None of those have shown the kind of speed demonstrated by Vancouver in the Golden Slipper, but then, none of them were out of fast, precocious daughters of Danehill. Vancouver’s dam, Skates, by Danehill, placed in stakes at 2 and 3 and has already produced Group 1 winner Juste Momente, by Giant’s Causeway, and stakes winner Captain Coltish, by Fusaichi Pegasus. Skates is a half-sister to three more fast horses in Group 3 winner Murtajill, by Rock of Gibraltar, Bradbury’s Luck, by Redoute’s Choice (a good sire in Western Australia), and Sunset Run, by End Sweep. Their dam, Skating, by At Talaq, from a female line that has been in Australia for a century, was also a very fast Group 1 winner, capturing top-level wins over distances of about seven furlongs and a mile.

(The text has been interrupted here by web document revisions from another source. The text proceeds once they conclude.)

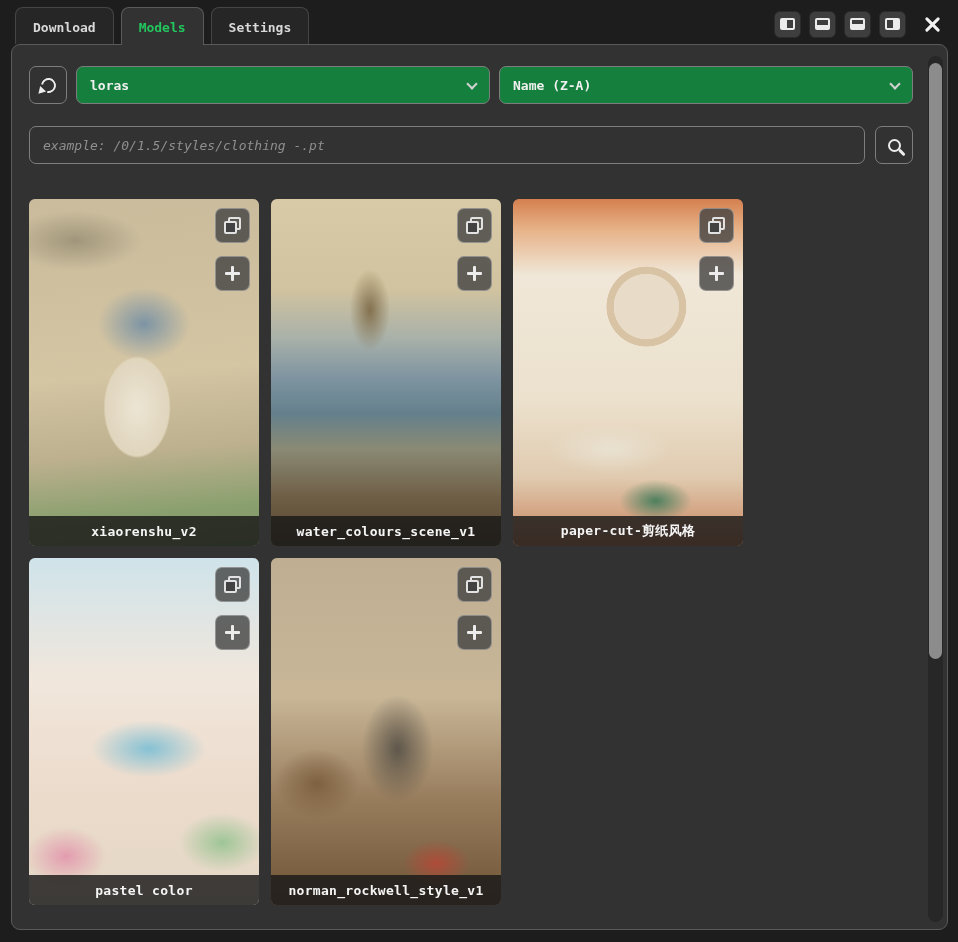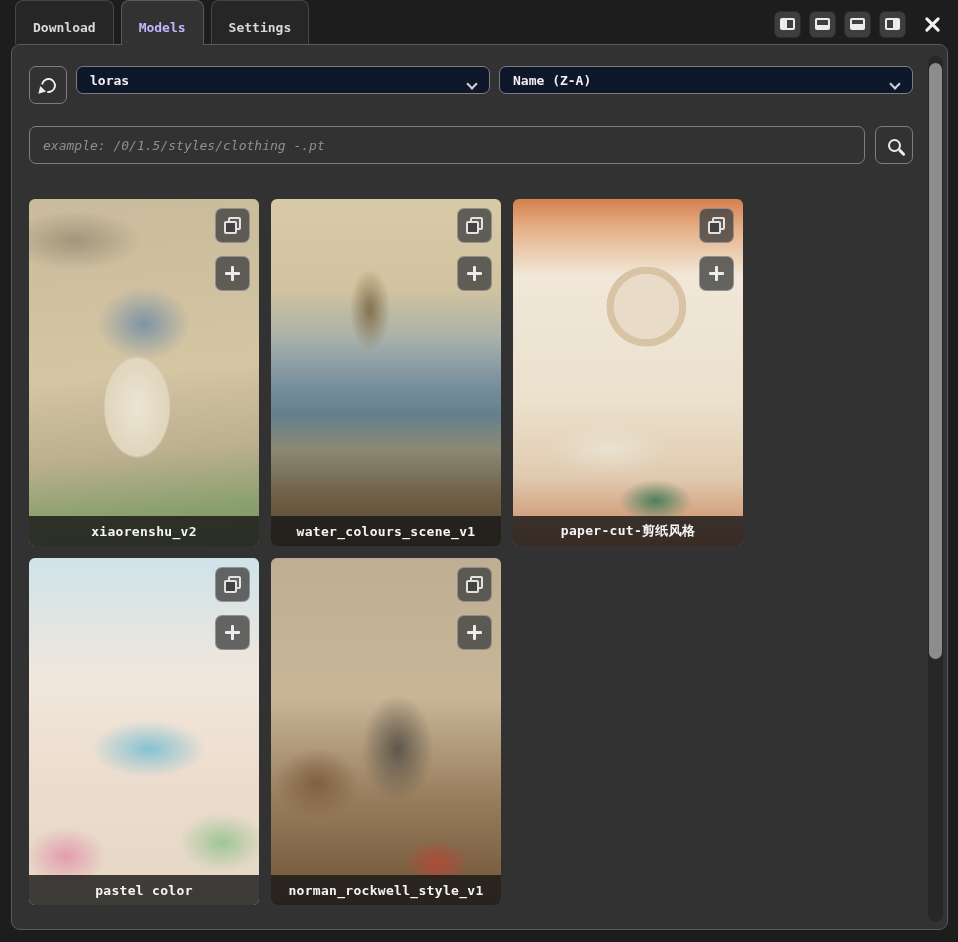"Download" .tab { padding: 19px 17px 9px -> 12px 17px 9px }
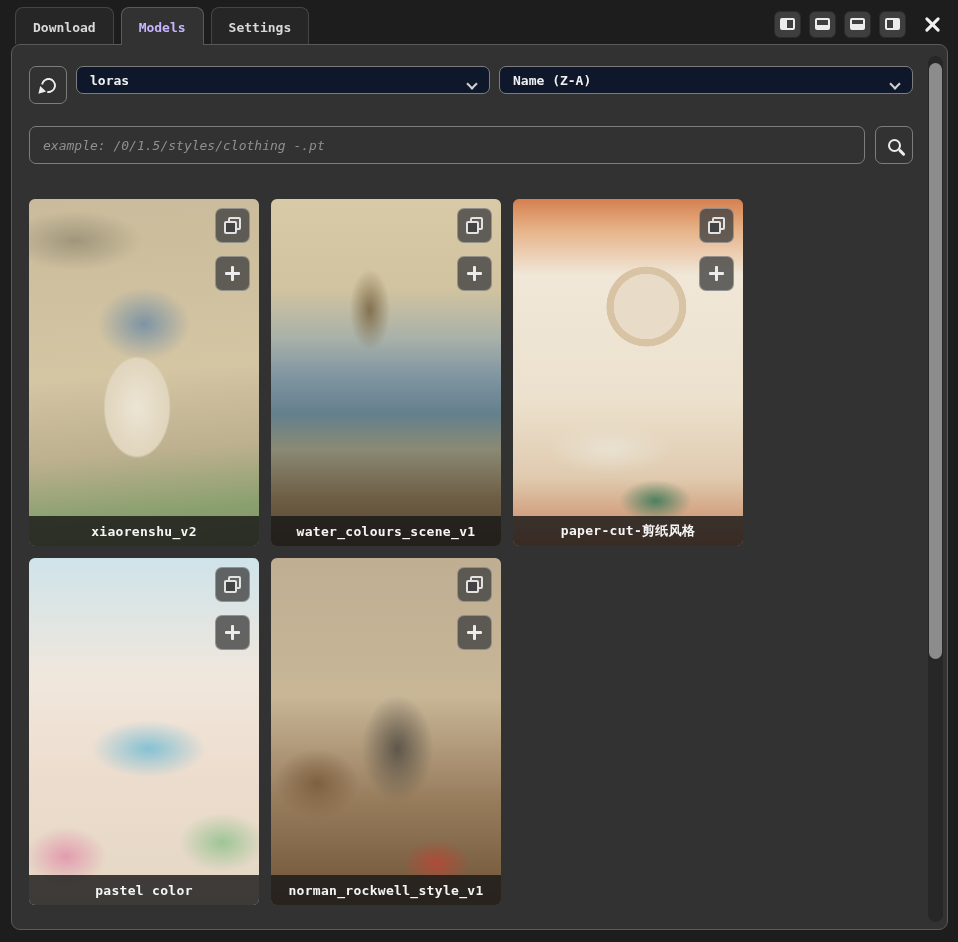"Models" .tab.active { color: #c4b5fd -> #22c55e }
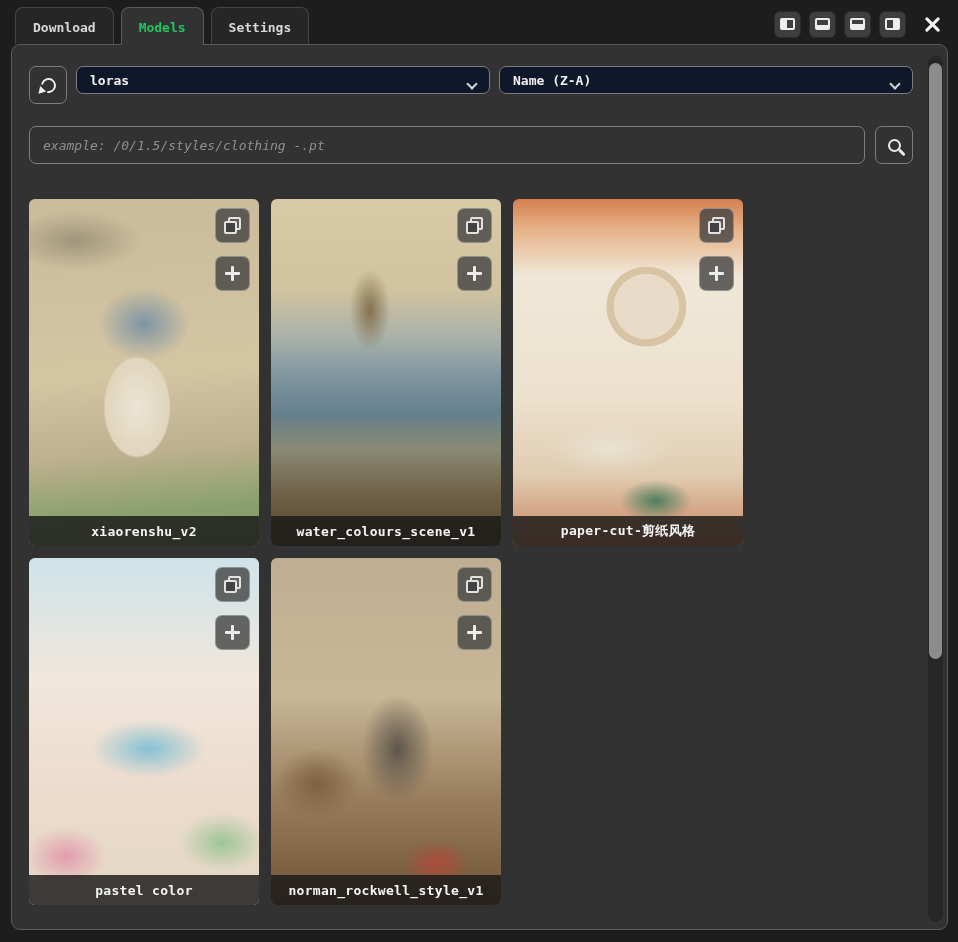"loras" select { background: #0f172a -> #15803d; height: 28px -> 38px }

It will be interesting to see how far Vancouver stays as a 3-year-old. Almost all of Medaglia d’Oro’s best offspring have been best at distances of a mile or more, with only Warrior’s Reward’s Grade 1 Carter Handicap victory at less than a mile on his résumé. In his extraordinarily prolific and versatile career at stud, Danehill sired Group 1 or Grade 1 winners at every distance from five to 20 furlongs, but Vancouver’s immediate female family seems inclined toward the shorter end of the distance spectrum.

The larger question is whether Vancouver heralds the emergence of Medaglia d’Oro as a major force in the shuttle market. One unbeaten 2-year-old does not a champion sire make, but Vancouver appears to be so good that it will be surprising if there is not more Group 1 gold to follow from Medaglia d’Oro Down Under.